Talking of footwear, Florence is an eminently walkable city. Stroll leisurely from Ponte de Vecchio to Palazzio de Vecchio. It is located on Piazza della Signoria, the heart and soul of the city even now as it has always been in the last five hundred years. For it is here that the Medicis chose to display their extravagant taste for all that is aesthetic and beautiful in classical art. It is also here that Savarnarola, the iconoclast who challenged the profligate ways of the Medicis, was executed and burnt at stake.
The Piazza is like a huge outdoor sculpture gallery with Ammannati’s statue of Neptune dominating the square. A replica of Michelangelo’s David stands on one side (the original is in dell’ Academia) while a series of grand statues rest under an arched marble canopy referred to as Loggia della Signoria by Italians.
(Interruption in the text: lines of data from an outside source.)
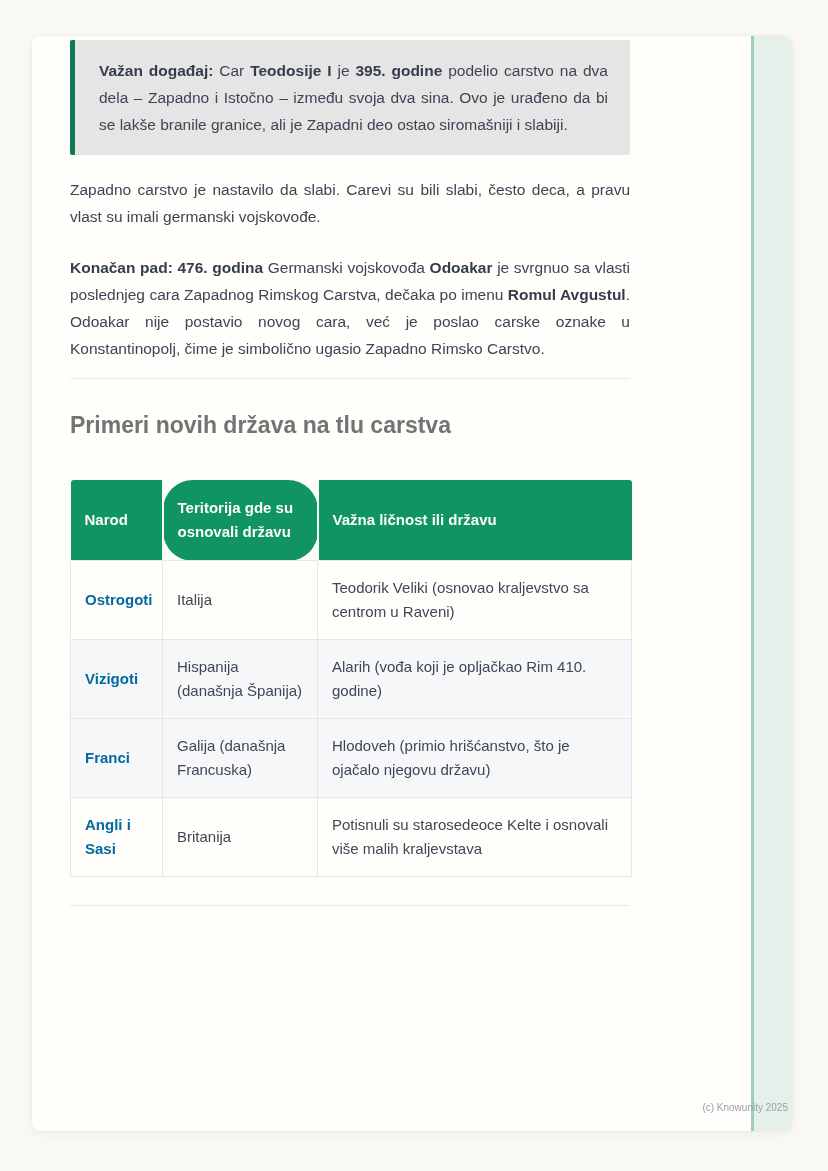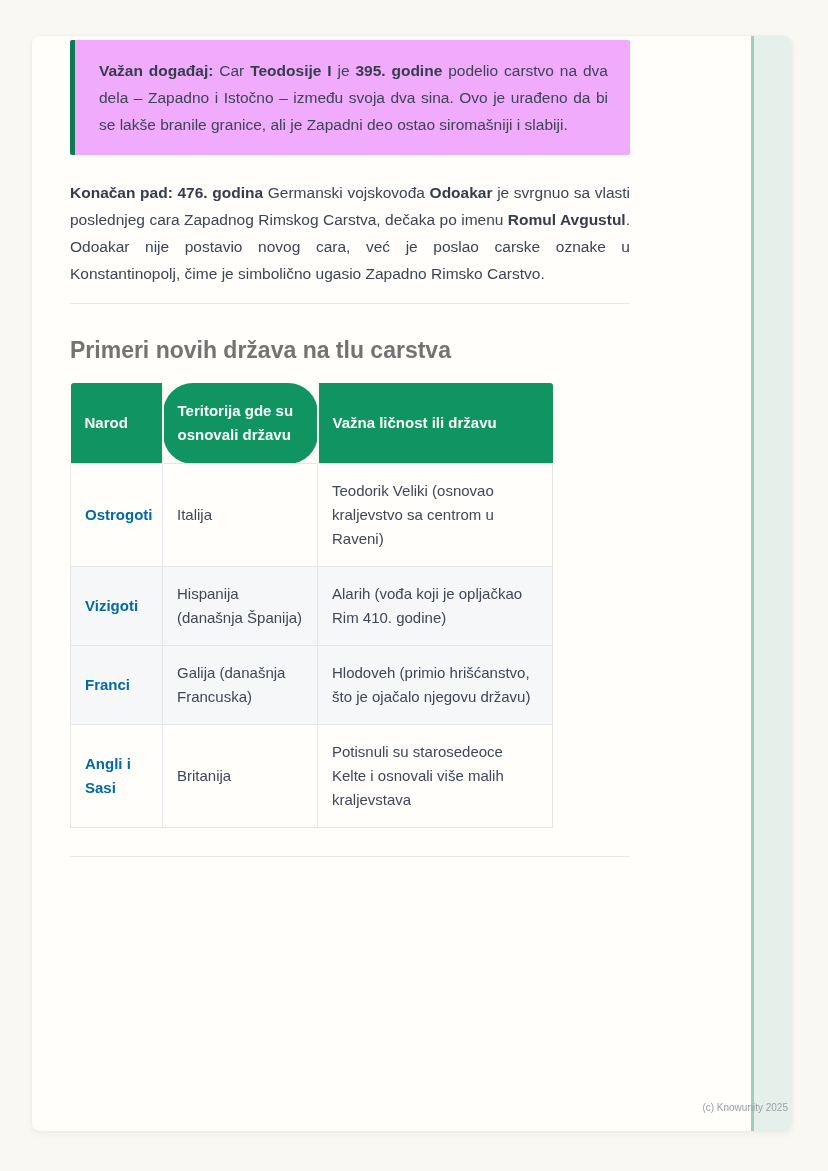--- a/index.html
+++ b/index.html
@@ -26,21 +26,21 @@
     border-left: 3px solid #9fcdb9;
     border-radius: 0 8px 8px 0;
   }
   .content {
     position: absolute;
     left: 38px; top: 0;
     width: 560px;
   }
   .callout {
     margin-top: 4px;
-    background: #f0abfc;
+    background: #e5e5e5;
     border-left: 5px solid #0f7a54;
     border-radius: 2px;
     padding: 17px 22px 17px 24px;
   }
   .callout p, p.body-text {
     font-size: 15.5px;
     line-height: 27px;
     color: #3d4553;
     text-align: justify;
   }
@@ -54,22 +54,22 @@
   }
   h2.section-heading {
     margin-top: 31px;
     font-size: 23px;
     line-height: 30px;
     font-weight: bold;
     color: #737373;
   }
   p.body-text.intro { margin-top: 20px; }
   table.kingdoms {
-    margin-top: 18px;
-    width: 483px;
+    margin-top: 40px;
+    width: 562px;
     border-collapse: collapse;
     table-layout: fixed;
   }
   col.c1 { width: 92px; }
   col.c2 { width: 155px; }
   table.kingdoms thead th {
     background: #0f9462;
     color: #fcfdfc;
     font-size: 15px;
     font-weight: bold;
@@ -108,20 +108,21 @@
 
 <div class="page">
   <div class="green-strip"></div>
 
   <div class="content">
 
     <div class="callout">
       <p><span class="b">Važan događaj:</span><span> Car </span><span class="b">Teodosije I</span><span> je </span><span class="b">395. godine</span><span> podelio carstvo na dva dela – Zapadno i Istočno – između svoja dva sina. Ovo je urađeno da bi se lakše branile granice, ali je Zapadni deo ostao siromašniji i slabiji.</span></p>
     </div>
 
+    <p class="body-text p1">Zapadno carstvo je nastavilo da slabi. Carevi su bili slabi, često deca, a pravu vlast su imali germanski vojskovođe.</p>
 
     <p class="body-text p2"><span class="b">Konačan pad: 476. godina</span><span> Germanski vojskovođa </span><span class="b">Odoakar</span><span> je svrgnuo sa vlasti poslednjeg cara Zapadnog Rimskog Carstva, dečaka po imenu </span><span class="b">Romul Avgustul</span><span>. Odoakar nije postavio novog cara, već je poslao carske oznake u Konstantinopolj, čime je simbolično ugasio Zapadno Rimsko Carstvo.</span></p>
 
     <hr class="divider">
 
     <h2 class="section-heading">Primeri novih država na tlu carstva</h2>
 
 
     <table class="kingdoms">
       <colgroup>

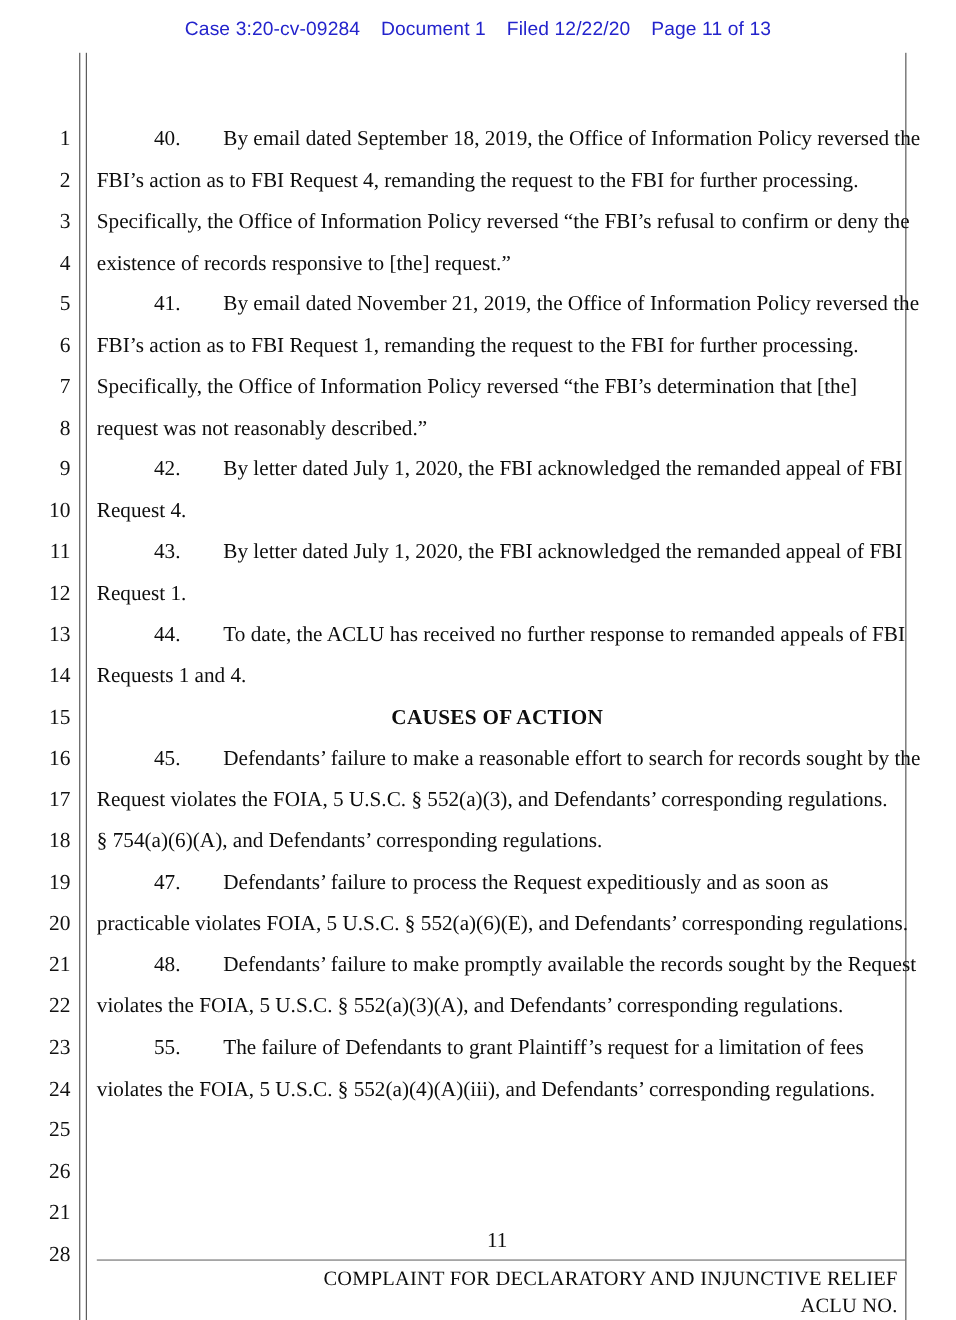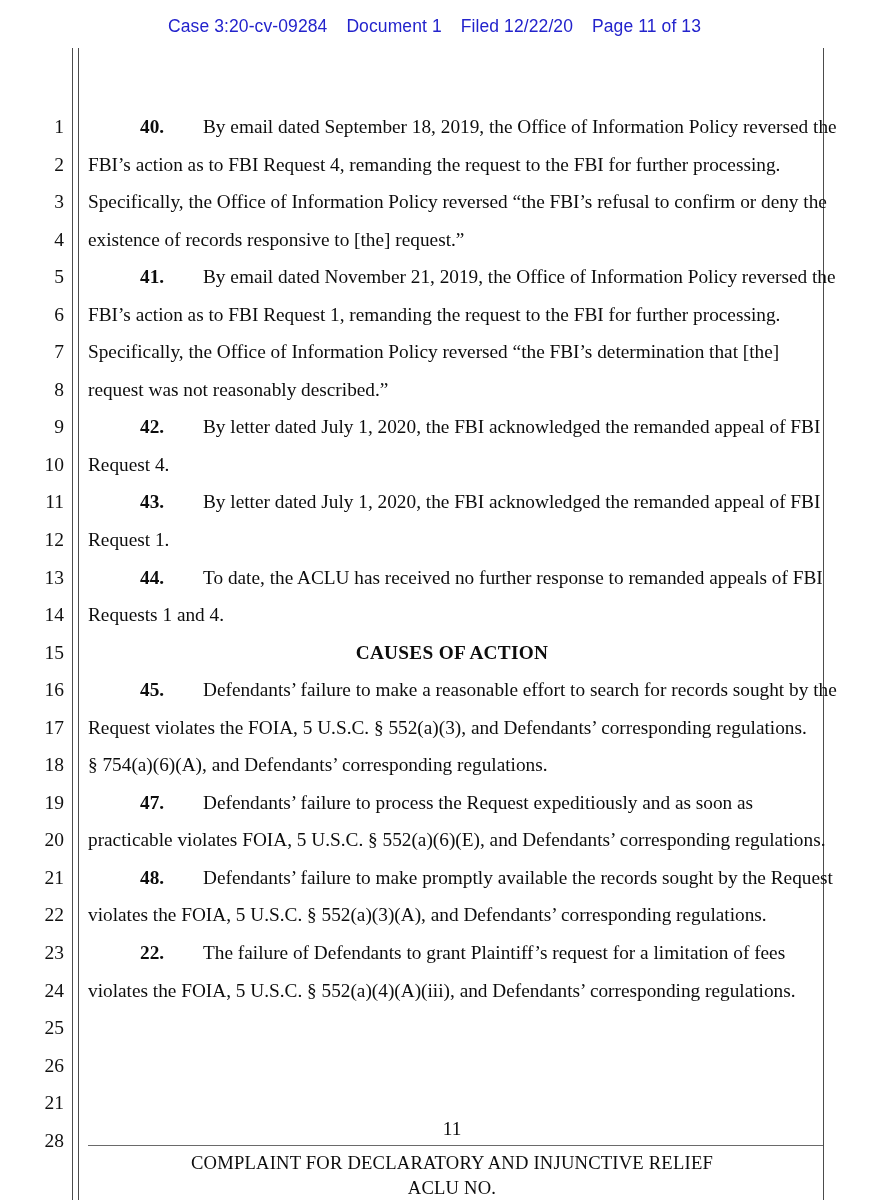--- a/index.html
+++ b/index.html
@@ -76,21 +76,20 @@
   }
   .txt-line.center {
     text-align: center;
     font-weight: bold;
     letter-spacing: 0.3px;
   }
   .pnum {
     display: inline-block;
     width: 115px;
     text-indent: 52px;
-    font-weight: bold;
   }
 
   
   .page-number {
     position: absolute;
     top: 1118px;
     left: 88px;
     width: 728px;
     text-align: center;
     font-size: 19.3px;
@@ -102,21 +101,21 @@
     left: 88px;
     width: 735px;
     height: 0;
     border-top: 1.4px solid #6a6a6a;
   }
   .footer-caption {
     position: absolute;
     top: 1150px;
     left: 88px;
     width: 728px;
-    text-align: center;
+    text-align: right;
     font-size: 18.6px;
     color: #0d0d0d;
     line-height: 25px;
     letter-spacing: 0.2px;
   }
 </style>
 </head>
 <body>
 
 <div class="page">
@@ -179,21 +178,21 @@
       <div class="txt-line"><span class="pnum">44.</span><span>To date, the ACLU has received no further response to remanded appeals of FBI</span></div>
       <div class="txt-line"><span>Requests 1 and 4.</span></div>
       <div class="txt-line center"><span>CAUSES OF ACTION</span></div>
       <div class="txt-line"><span class="pnum">45.</span><span>Defendants’ failure to make a reasonable effort to search for records sought by the</span></div>
       <div class="txt-line"><span>Request violates the FOIA, 5 U.S.C. § 552(a)(3), and Defendants’ corresponding regulations.</span></div>
       <div class="txt-line"><span>§ 754(a)(6)(A), and Defendants’ corresponding regulations.</span></div>
       <div class="txt-line"><span class="pnum">47.</span><span>Defendants’ failure to process the Request expeditiously and as soon as</span></div>
       <div class="txt-line"><span>practicable violates FOIA, 5 U.S.C. § 552(a)(6)(E), and Defendants’ corresponding regulations.</span></div>
       <div class="txt-line"><span class="pnum">48.</span><span>Defendants’ failure to make promptly available the records sought by the Request</span></div>
       <div class="txt-line"><span>violates the FOIA, 5 U.S.C. § 552(a)(3)(A), and Defendants’ corresponding regulations.</span></div>
-      <div class="txt-line"><span class="pnum">22.</span><span>The failure of Defendants to grant Plaintiff’s request for a limitation of fees</span></div>
+      <div class="txt-line"><span class="pnum">55.</span><span>The failure of Defendants to grant Plaintiff’s request for a limitation of fees</span></div>
       <div class="txt-line"><span>violates the FOIA, 5 U.S.C. § 552(a)(4)(A)(iii), and Defendants’ corresponding regulations.</span></div>
       <div class="txt-line"><span></span></div>
       <div class="txt-line"><span></span></div>
       <div class="txt-line"><span></span></div>
     </div>
 
   <div class="page-number">11</div>
   <div class="footer-rule"></div>
   <div class="footer-caption">
     <div>COMPLAINT FOR DECLARATORY AND INJUNCTIVE RELIEF</div>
But more than the statuary, it is the people on this square who grab your attention. This evening, a street band sets up its wares and strikes a tune and lo and behold, young Florentine couples take the cobbled floor impromptu and dance away the evening merrily, joined by clumsy tourists. Saunter through a couple of narrow streets and you’re in Piazza della Duomo with its iconic Cathedral dominating not just the square but the entire Florence skyline. Begun in 1296, the cathedral took 150 years to complete and is the quintessence of Florence. It was the crowning glory of Brunelleschi, the architect who completed the dome designed originally by the Sienese architect Arnolfo di Cambio. Basilica di Santa Croce, the final resting place of Michelangelo, Dante and many others, is our next stop. Santa Croce is said to have so dazzled Stendhal, the French writer that he was barely able to walk for faintness. Most visitors to Florence today might become dizzy but for an altogether different reason. All that walking around miles of marble corridors in museums is bound to make anyone dizzy . And all that waiting in queues can be agony. But the ecstasy you experience when you feast your eyes on Michaelangelo’s perfectly-proportioned David is worth all that agony.